**EXERCISE BRIEF**
With the line that contains "SILKLAND HDMI CABLE" as the first line, output exactly every line through the end of the material.

**SOURCE INFORMATION**
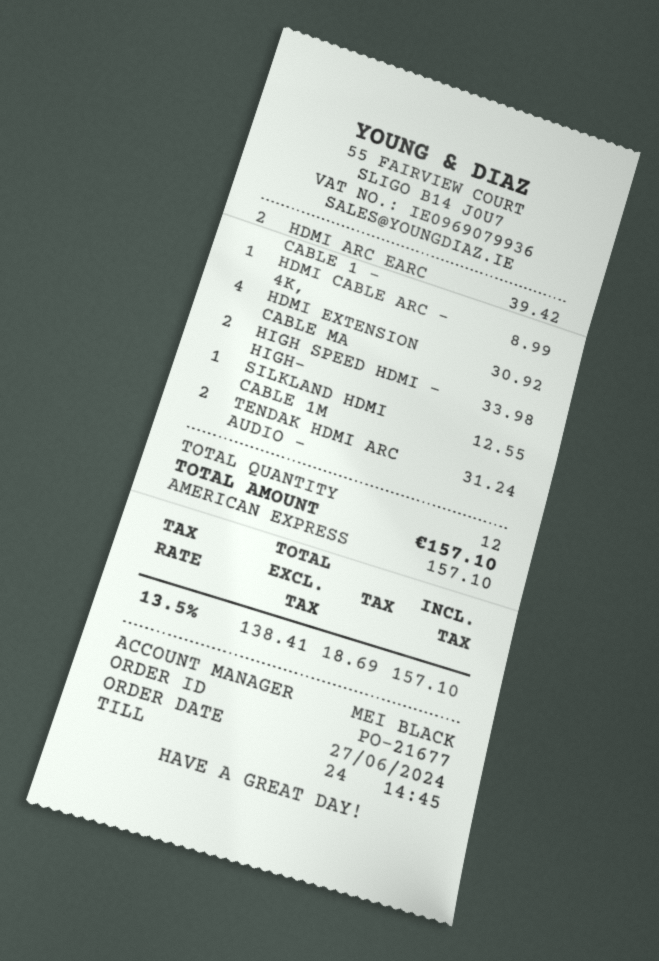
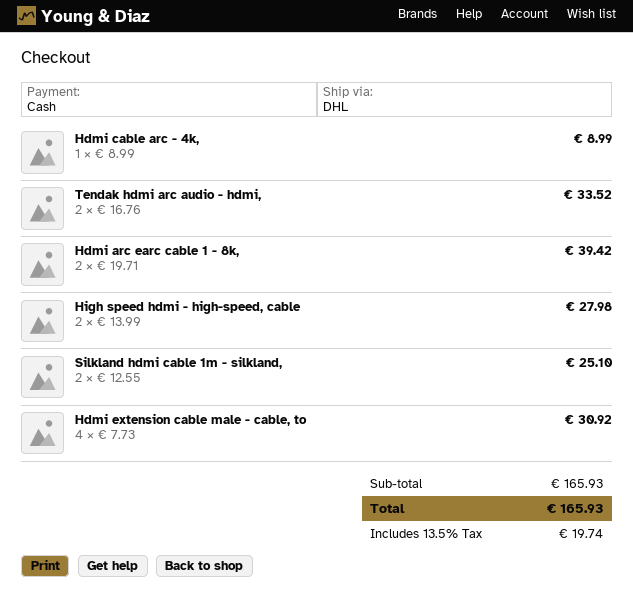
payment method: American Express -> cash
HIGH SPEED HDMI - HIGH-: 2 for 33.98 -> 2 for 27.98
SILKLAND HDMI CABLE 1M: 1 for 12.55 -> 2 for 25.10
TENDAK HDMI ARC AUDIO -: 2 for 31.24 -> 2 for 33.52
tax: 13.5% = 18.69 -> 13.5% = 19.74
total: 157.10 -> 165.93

**ANSWER AREA**
SILKLAND HDMI CABLE 1M: 1 for 12.55 -> 2 for 25.10
TENDAK HDMI ARC AUDIO -: 2 for 31.24 -> 2 for 33.52
tax: 13.5% = 18.69 -> 13.5% = 19.74
total: 157.10 -> 165.93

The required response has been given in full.